Tilting the Scales in Your Favor. Employers are unquestionably required to hire and retain people who are competent at their jobs, and generally do not have a duty to prevent unforeseeable accidents. Employers who do get actual knowledge of an employee’s violence or severe mental illness are put on notice to proactively take steps to ensure the safety of fellow employees, your company and your customers.

Returning from a trip to West Africa with some college buddies, Ben X. Posed, a waiter at Chotchkie’s, showed up for work with a fever, muscle aches, a strong headache, and stomach pains.  Begging his boss Dee Manding for the rest of the day off, Ben complained of his aches and pains and told of his overnight stay where one of the villagers recently died from Ebola.  Dee Manding refused any time off explaining he was short-staffed.  The next day Ben was hospitalized with a confirmed case of Ebola.  Are Dee Manding and Chotchkie’s liable if other employees, or patrons, contract Ebola?

Yes. If Dee and Chotchkie know or suspect that Ben has Ebola or another deadly, communicable disease, Dee owes a duty to protect his other employees and possibly his customers from exposure.

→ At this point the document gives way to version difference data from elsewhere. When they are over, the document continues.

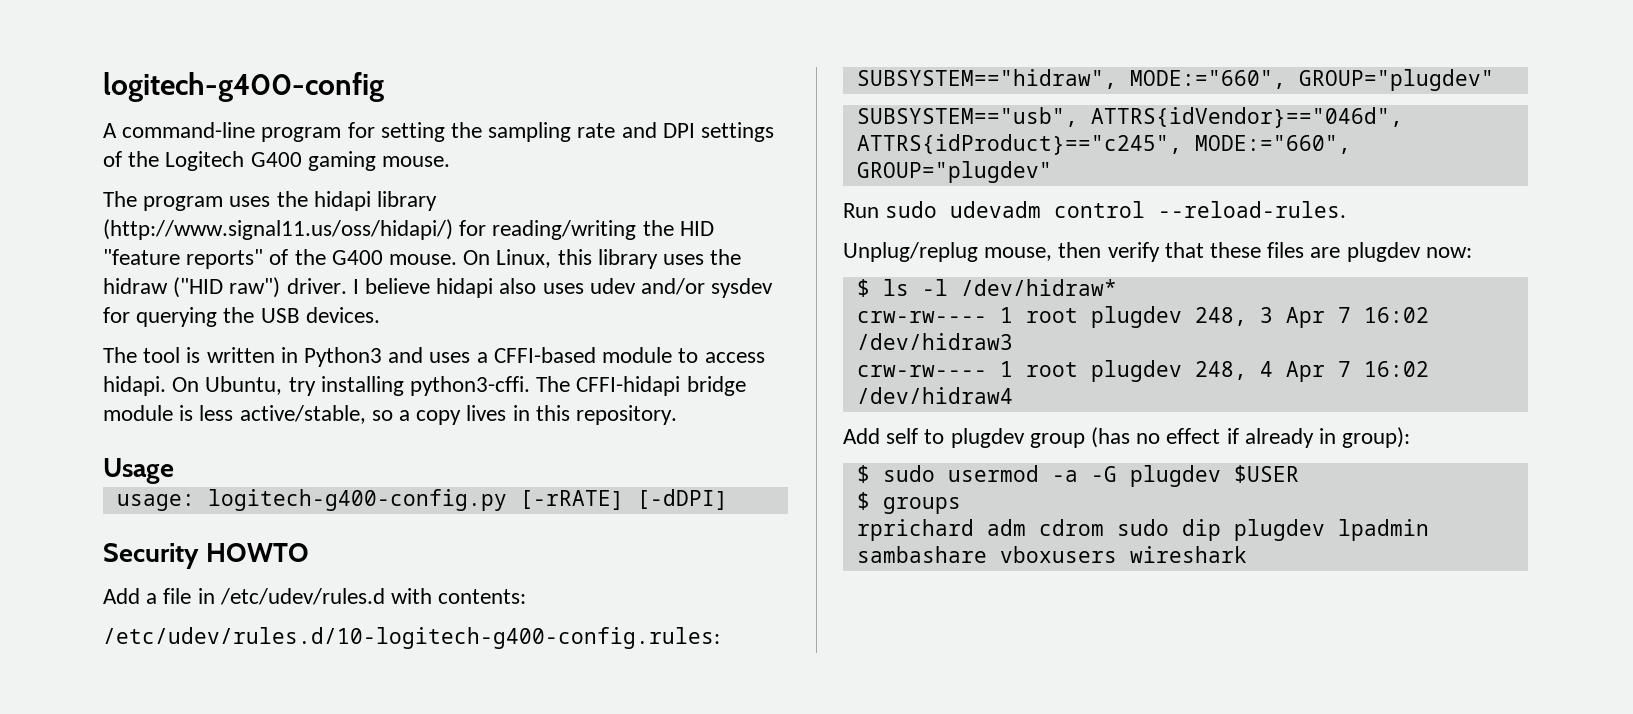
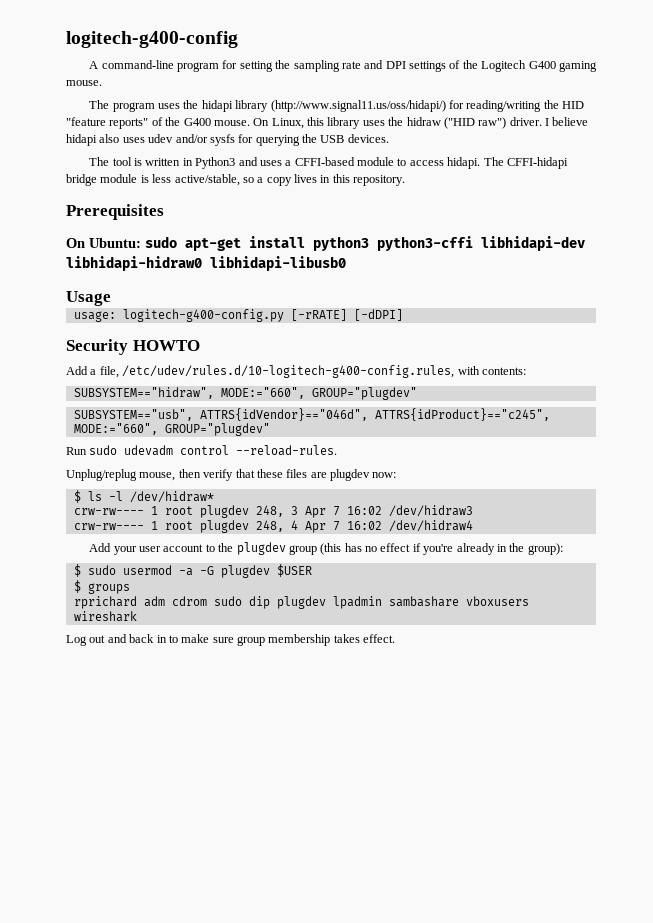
[711,278,774,298] sysdev -> [209,134,235,146] sysfs
[172,376,531,396] On Ubuntu, try installing python3-cffi. -> (481, 163) none
(678, 415) none -> [66,204,164,220] [66,236,585,251] [66,256,346,271] // Prerequisites // On Ubuntu: sudo apt-get install python3 python3-cffi libhidapi-dev libhidapi-hidraw0 libhidapi-libusb0
[163,588,385,605] file in /etc/udev/rules.d -> [99,365,455,378] file, /etc/udev/rules.d/10-logitech-g400-config.rules,
[103,627,720,649] // /etc/udev/rules.d/10-logitech-g400-config.rules: -> (526, 371) none
[886,427,1131,448] self to plugdev group (has -> [113,542,362,555] your user account to the plugdev group (this has
(1239, 436) none -> [423,544,454,555] you're
(1337, 436) none -> [509,543,525,552] the
(1247, 554) none -> [66,634,396,646] // Log out and back in to make sure group membership takes effect.

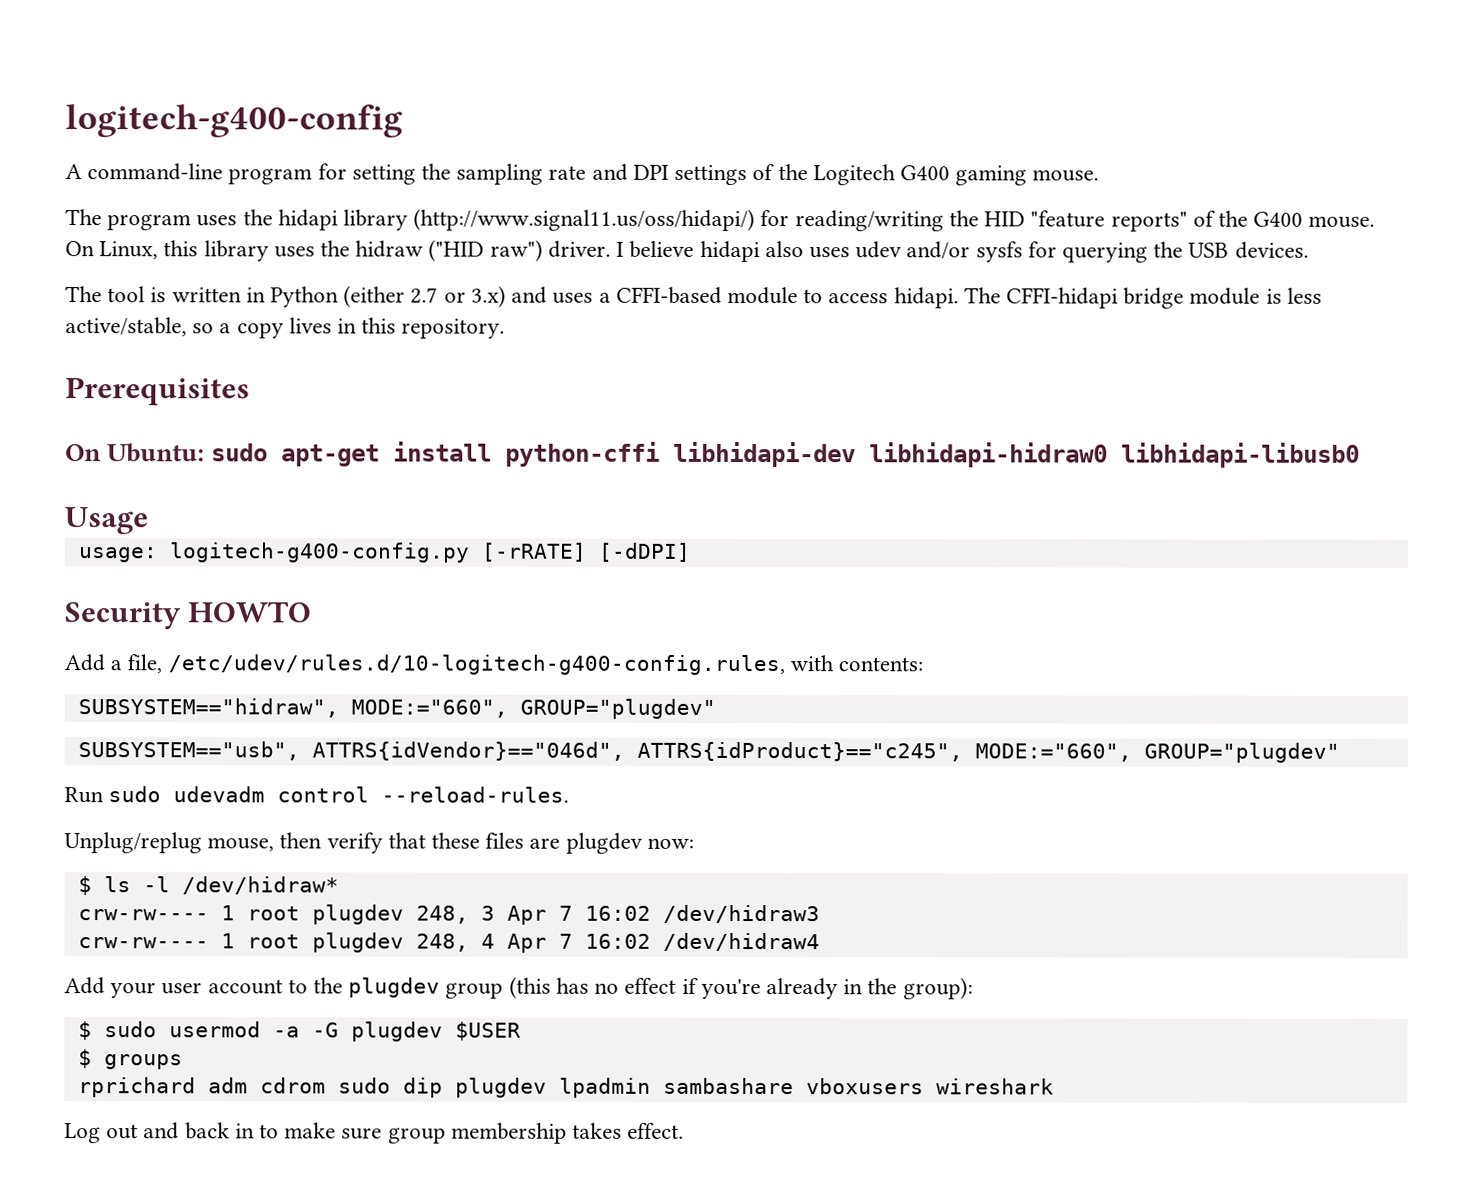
[195,157,236,169] Python3 -> [270,285,506,308] Python (either 2.7 or 3.x)
[313,236,473,251] python3 python3-cffi -> [505,441,661,467] python-cffi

Employer’s Duty to Protect?  An employer must use ordinary care to provide a reasonably safe workplace.  For example, a hospital owes a duty to insure that its health care workers know they are treating a patient with HIV positive once the hospital learns that information. Even if the disease is rare and it is unlikely that someone would contract it, an employer still owes a duty to warn its employees.  Recently a railroad unsuccessfully argued it owed no duty to warn its employees that mosquitoes can carry West Nile virus, losing its argument that was common knowledge.  According to the Centers for Disease Control, Ebola is a “rare” disease and outbreaks have occurred “sporadically” since the disease was discovered in 1976.

Must the Employer Protect the Public? Because Chotchkie’s was aware of Ben’s recent travels and showed symptoms associated with Ebola, but then told Ben he had to work, it is likely that the restaurant owes a duty to protect its patrons from exposure to Ben. Chotchkie’s owes a duty to prevent foreseeable injury because it knew of Ben’s condition and exercised control over Ben – refused to allow him to go home.  Chotchkie’s also owes a duty to customers and visitors to keep its premises, safe from any unreasonable “condition” that it knows or should have known. That includes surfaces that Ben’s bodily fluids might have on them, such as if Ben wiped sweat from his brow and then touched a door handle. Chotchkie’s needs to disinfect the door handle or warn its guests not to touch it.

Tilting the Scales in Your Favor

Sick employees present a double danger: if highly contagious, perhaps liability for infecting other employees and guests; and, even if not highly contagious, presenting the risk of lost company productivity caused by other sick employees in the workplace. Certainly if an employee complains of Ebola-like symptoms or other similarly rare and deadly diseases, send them home to seek medical treatment.  Arguably, even employees who are coming to work to protect their PTO should be instructed to leave immediately and seek medical treatment.  In the worst of cases, an employer should consider closing the office, or the parts the employee(s) accessed that day, and have them cleaned.